According to the WHO Ghana Representative, Dr. Owen Kaluwa, the demand for blood transfusion was increasing.
However, he said many patients still did not have access to blood and blood components when they needed them.
In 2018, Ghana’s estimated national blood requirement was 280,000 units.
However, the total blood collected nationwide was a little above 169,000 units.
Of this total, about 37 per cent were collected from voluntary, unpaid donors from the three Zonal Blood Centres of the National Blood Service of Accra, Kumasi and Tamale.
The national blood supply system therefore continues to rely heavily on replacement donations by family relations and friends of patients who require blood transfusions.
“WHO is urging countries to support voluntary blood donations as a key component of achieving universal health coverage, and to ensure sustainable funding for national blood transfusion services,” Dr Kaluwa said.
He made the appeal at the commemoration of the 2019 World Blood Donor Day.
This year’s theme “Safe blood for all,” draws attention to the crucial role that voluntary blood donations play in achieving the goal of Universal Health Coverage (UHC).
Dr. Kaluwa said the theme which focuses on blood donation and UHC strongly encourages more people all over the world to become regular voluntary blood donors.

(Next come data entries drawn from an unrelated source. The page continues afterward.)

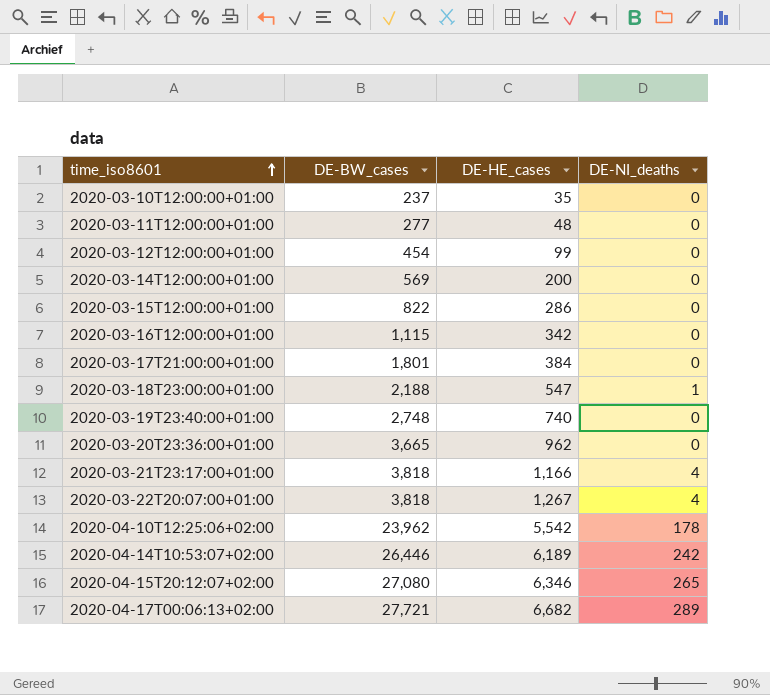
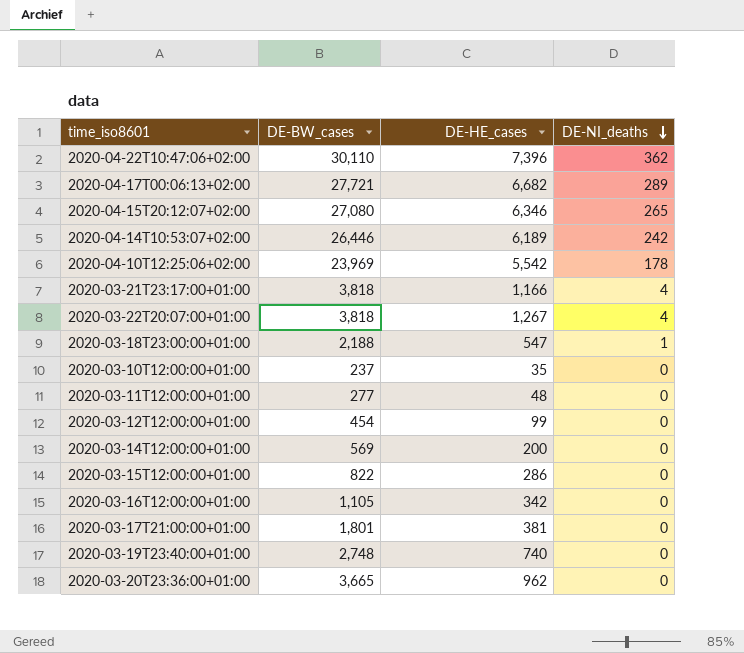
row order: time_iso8601 ascending -> DE-NI_deaths descending
row 2020-04-22T10:47:06+02:00: none -> 30,110 | 7,396 | 362
2020-04-10T12:25:06+02:00 | DE-BW_cases: 23,962 -> 23,969
2020-03-16T12:00:00+01:00 | DE-BW_cases: 1,115 -> 1,105
2020-03-17T21:00:00+01:00 | DE-HE_cases: 384 -> 381

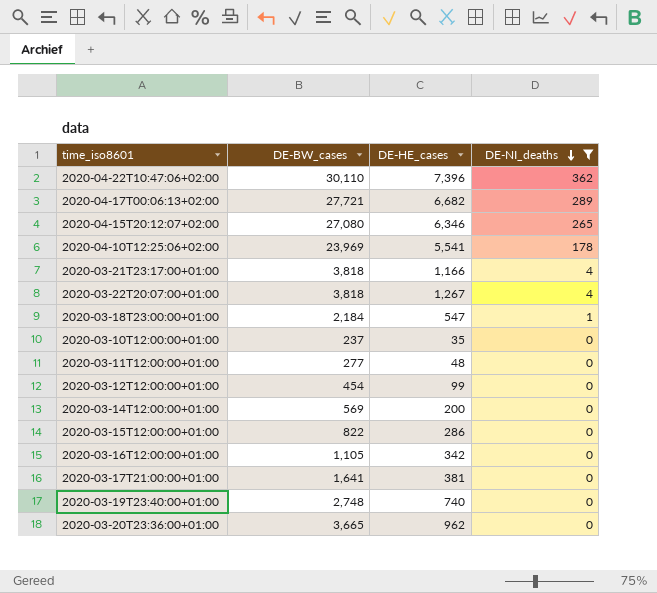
filter: none -> DE-NI_deaths != 242
2020-04-10T12:25:06+02:00 | DE-HE_cases: 5,542 -> 5,541
2020-03-18T23:00:00+01:00 | DE-BW_cases: 2,188 -> 2,184
2020-03-17T21:00:00+01:00 | DE-BW_cases: 1,801 -> 1,641

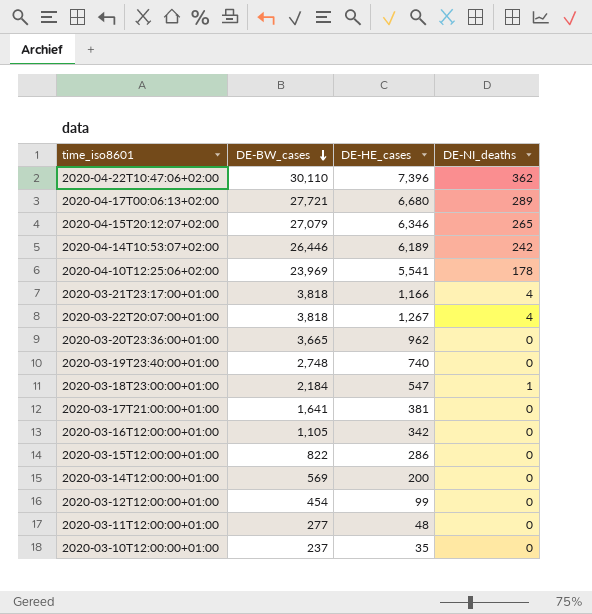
filter: DE-NI_deaths != 242 -> none
row order: DE-NI_deaths descending -> DE-BW_cases descending
2020-04-17T00:06:13+02:00 | DE-HE_cases: 6,682 -> 6,680
2020-04-15T20:12:07+02:00 | DE-BW_cases: 27,080 -> 27,079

“World Blood Donor Day also serves to raise awareness of the need for regular blood donations to ensure the availability and access to safe, quality assured and affordable blood and blood components for all. Blood transfusion is as an integral part of universal health coverage and a key component of a resilient health system,” he said
He said the African Region has been honoured by the Director General of WHO, Dr. Tedros, who accepted to grant to Rwanda the responsibility to host the 2019 World Blood Donor Day in Africa.
“The hosting of this global event in Rwanda sends a strong message to the world, in particular to countries in our Region, that it is possible for a low-income country to develop an effective and robust blood system when governments demonstrate leadership and commitment to improve blood safety,” he said.
He expressed his appreciation to all voluntary, unpaid blood donors for their life-saving gifts of blood and encourage them to continue this noble gesture on a regular basis to ensure the continued availability and access to safe, quality assured blood and blood components for all patients.